In the course of describing these intellectual and economic battles, Jones includes memorable stories of a variety of Pirate Kings, such as Matthew Carey, the 19th-century American pirate and economic nationalist who campaigned for the free reprinting of European pamphlets. He was so single-minded that his son denounced him for allowing his cause to destroy his family, leading Carey to accuse his son of "filial treason" and challenge him to a duel.
 在对这些知识和经济领域的战斗描述中,约翰斯的作品囊括了众多盗版之王的精彩故事,比如马修·卡利,十九世纪美国盗版和经济方面的民族主义者,他发起了对欧洲各种小册子的盗印运动。此人是如此真心实意地拥护盗版,以至于他儿子公开谴责他因此而毁了家庭。
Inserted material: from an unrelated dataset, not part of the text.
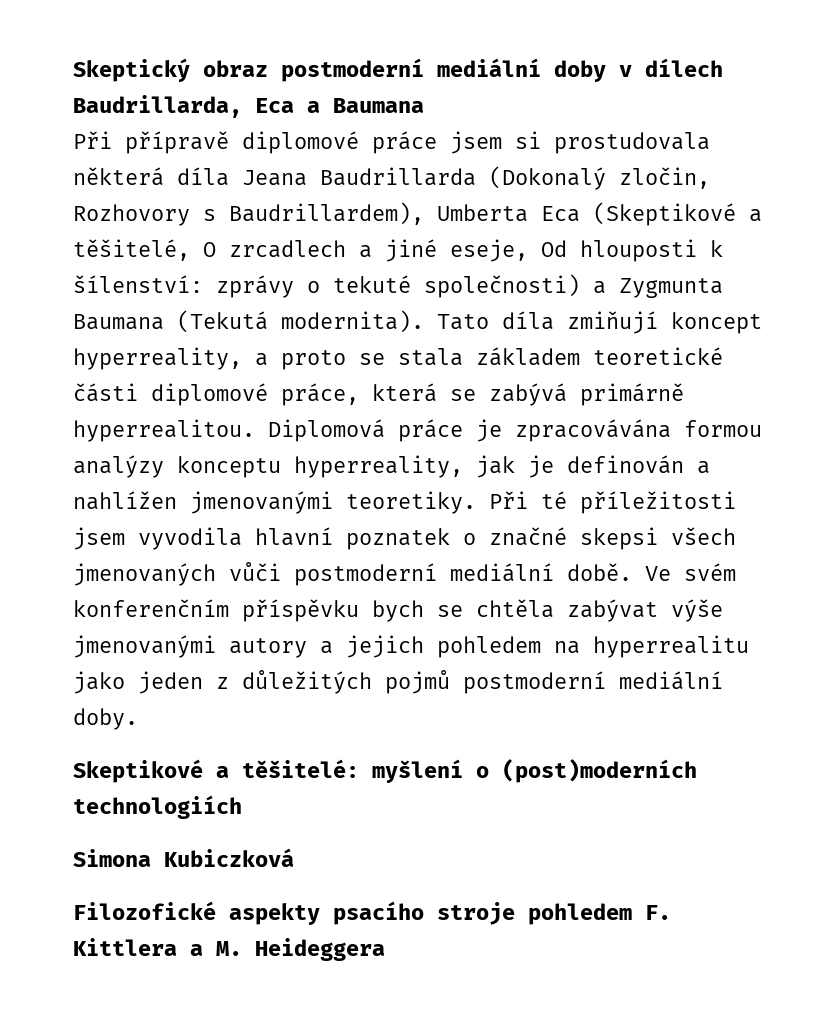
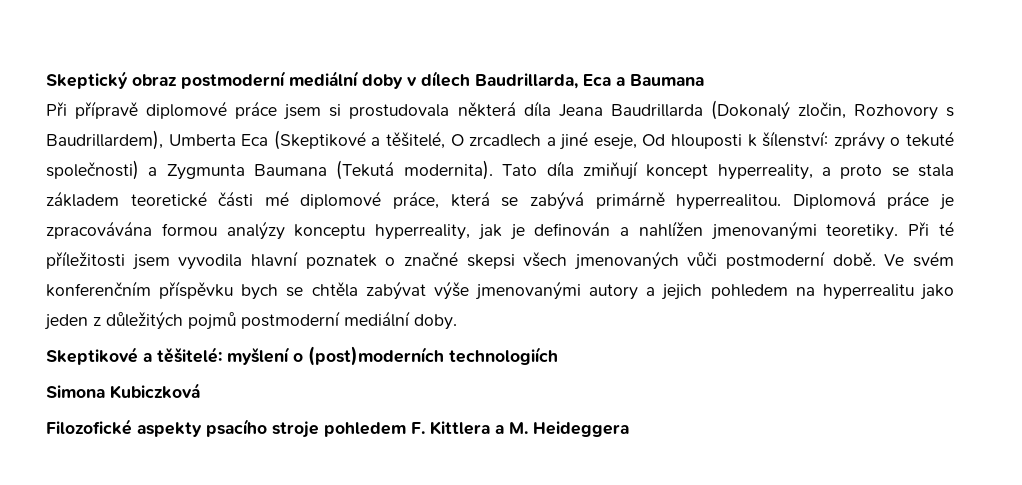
- Tato díla zmiňují koncept hyperreality, a proto se stala základem teoretické části diplomové práce, která se zabývá primárně hyperrealitou.
+ Tato díla zmiňují koncept hyperreality, a proto se stala základem teoretické části mé diplomové práce, která se zabývá primárně hyperrealitou.
- Při té příležitosti jsem vyvodila hlavní poznatek o značné skepsi všech jmenovaných vůči postmoderní mediální době.
+ Při té příležitosti jsem vyvodila hlavní poznatek o značné skepsi všech jmenovaných vůči postmoderní době.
而这又导致卡利起诉他儿子“背叛孝道”,并且要和他决斗。

Johns ends with an insightful chapter describing how the old battles between property, piracy and privacy are being replayed today. The debate over Google's book-scanning project recalls Enlightenment-era attempts to create a universal library through mandatory book depository laws, debates over pharmaceutical patenting were anticipated in the Victorian era, and the file-sharers of today resemble the home-tapers of the 1960s.
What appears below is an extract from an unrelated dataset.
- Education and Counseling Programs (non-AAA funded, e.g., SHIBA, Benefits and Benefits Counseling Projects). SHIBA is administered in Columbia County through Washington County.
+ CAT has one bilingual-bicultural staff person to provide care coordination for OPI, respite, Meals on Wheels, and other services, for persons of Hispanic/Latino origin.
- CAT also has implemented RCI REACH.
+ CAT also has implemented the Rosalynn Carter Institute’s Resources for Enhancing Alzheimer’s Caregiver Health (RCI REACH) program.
 在最后富有洞见的一章里,约翰斯描述了在产权、盗版和隐私之间种种由来已久的斗争,这些斗争今天又在重新上演。围绕谷歌图书扫描计划的争议,让我们回想起启蒙时代通过强制图书捐赠制的法律,建立统一图书馆的尝试;而有关药品专利的争论,早已在维多利亚时代进行过预演;至于今天的文件共享者们,则与1960年代家庭录像带共享者如出一辙。
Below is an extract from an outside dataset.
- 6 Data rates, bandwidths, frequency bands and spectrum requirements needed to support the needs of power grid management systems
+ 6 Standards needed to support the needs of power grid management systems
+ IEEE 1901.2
Now that digital rights management technology has the capacity to invade the privacy of the home far more dramatically than the constables of old, and now that the U.S. government has alarmingly committed its enforcement powers to uphold corporate property rights in ways that are even more invasive to domestic privacy, Johns suggests rethinking the distinctions that have defined the intellectual property wars for centuries. He criticizes as obsolete the distinction between literary creativity, which is regulated by copyright, and mechanical creativity, which is regulated by patents. A modern taxonomy, Johns suggests, might focus on the distinction between digital and analog copies or -- even more radically -- recognize multiple categories of material regulated by different legal regimes: "genetic, digital, algorithmic, inscribed, and more." Although "more complex in theory," this system might be simpler to use in practice, because it would more closely reflect the "contours of creative life." Since "the history of piracy is the history of modernity," Johns concludes in this challenging, richly detailed and provocative book, the choices we make about how to balance property, creativity and privacy will define "the contours of creative life" for the 21st century.
 今天,数字版权管理技术已经对于家庭隐私的侵略能力,与旧时代的巡查官相比,强大到了不可思议的程度,而今天的美国政府的做法也更加需要警惕,它竟然同意用对家庭隐私权的侵犯更加严重的种种方式,来增强政府对公司产权的支持力度。约翰斯建议我们重新思考几个世纪来以来知识产权战争的决定性特点。他批评说,对文化创造性和机械创造性的区别,已经被漠视和荒废了。前者应由版权来规范,而后者由专利来规范。约翰斯建议说,一个现代化的分类法,也许应该关注数字和模拟拷贝之间的特殊本质差异——甚至更根本、更彻底地来说——比如认识到这些材料具有多种分类,而且由不同的法律范畴来规范:“有基因的,有数字的,有演算的,有刻写的,不一而足”。尽管“理论上来说更加复杂”,但是这个体系实际应用中可能更加简单,因为它更接近于对“创造性生活轮廓”的反映。既然“盗版的历史就是现代化的历史”,约翰斯通过这本颇具挑战、细节丰富、并且激动人心的书籍,做出了结论,我们今天针对如何平衡产权、创造性和盗版之间关系的选择,将决定二十一世纪“创造性生活的轮廓”。

Jeffrey Rosen, a law professor at George Washington University, heads the Project on Technology and the Constitution at the Brookings Institution.